Re: No Invisible Character - NBSP at the start of a word

From: Peter Kirk (peterkirk@qaya.org)
Date: Wed Nov 24 2004 - 18:53:12 CST

  • Next message: Rick McGowan: "New Public Review Issue"

    On 24/11/2004 22:23, Peter Kirk wrote:

    > On 24/11/2004 22:00, Asmus Freytag wrote:
    >
    >> ...
    >> The sequence SPACE NBSP *does* not allow a break after the SPACE
    >> under the line breaking rules we publish in UAX#14.
    >>
    >> The common usage in HTML, is to use one or more NBSP followed by
    >> SPACE to mark a wider space, that allows a break at the end. NBSPs
    >> are not coalesced with other spaces.
    >>
    >>> In the Hebrew case, it is probably necessary to precede the NBSP
    >>> with RLM to ensure that the NBSP and combining mark are taken with
    >>> the rest of the word as right-to-left. Does this inserted RLM affect
    >>> the situation with HTML, XML etc?
    >>
    >>
    >>
    >> You are always free to surround the NBSP with other format
    >> characters, such as RLM or ZWSP, to tailor whatever behavior those
    >> format characters affect.
    >>
    > Thank you.
    >
    > What if I used the sequence <RLM, NBSP, combining mark>? Would I then
    > get a break opportunity before the RLM, if it is preceded by SPACE?
    > Presumably LRM could be used similarly if the same situation occurs in
    > a left-to-right language.
    >
    I note that there is a relevant change being proposed to UAX #29 (public
    review issue #51), in that NBSP is now to be treated as a letter for
    determination of word and sentence boundaries. This certainly helps with
    the use of NBSP as a carrier for spacing diacritics, as e.g. in Hebrew.

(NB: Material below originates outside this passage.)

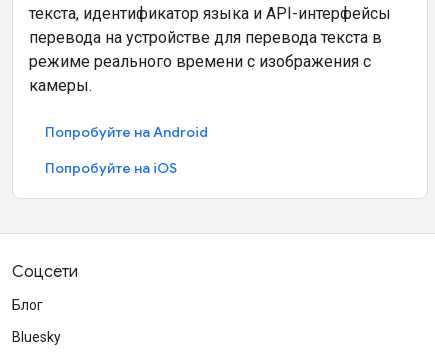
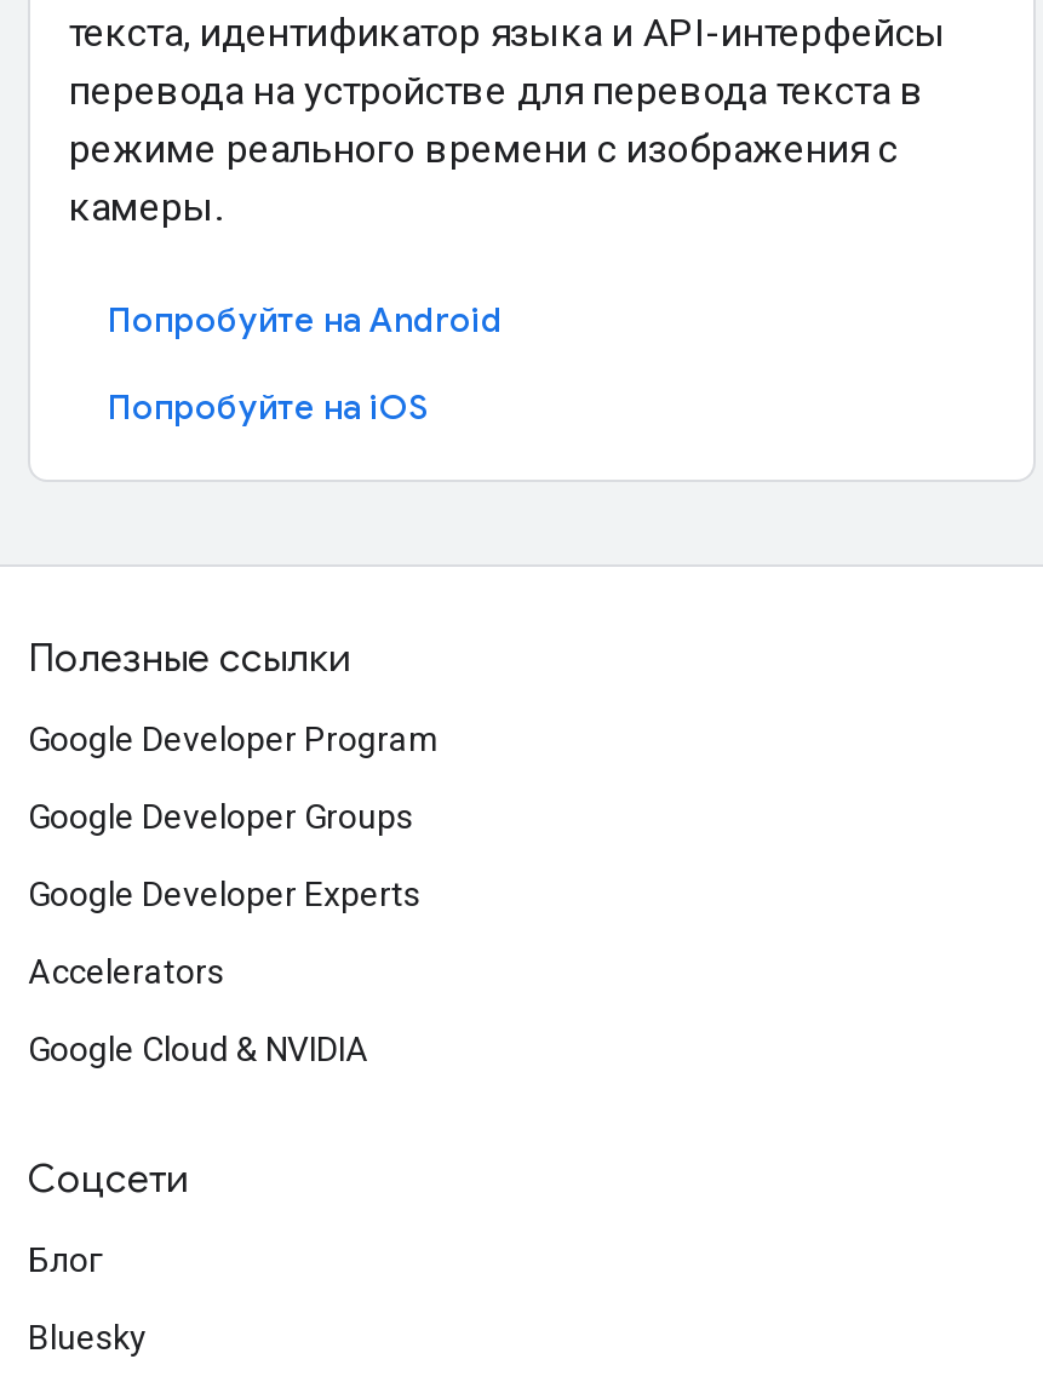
none -> [28,635,440,1068] Полезные ссылки | Google Developer Program | Google Developer Groups | Google Developer Experts | Accelerators | Google Cloud & NVIDIA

    Also the following clarification is being proposed for UAX #16 on line
    breaking (public review issue #56):

    > The preferred base character for showing combining marks in isolation
    > is U+00A0 No-Break SPACE. If a line break before or after the
    > combining sequence is desired, U+200B ZERO WIDTH SPACE can be used.
    > The use of U+0020 SPACE as a base character is deprecated.

    But this draft also states:

    > when NBSP follows SPACE, there is a break opportunity after the SPACE
    > and NBSP will go as visible space onto the next line.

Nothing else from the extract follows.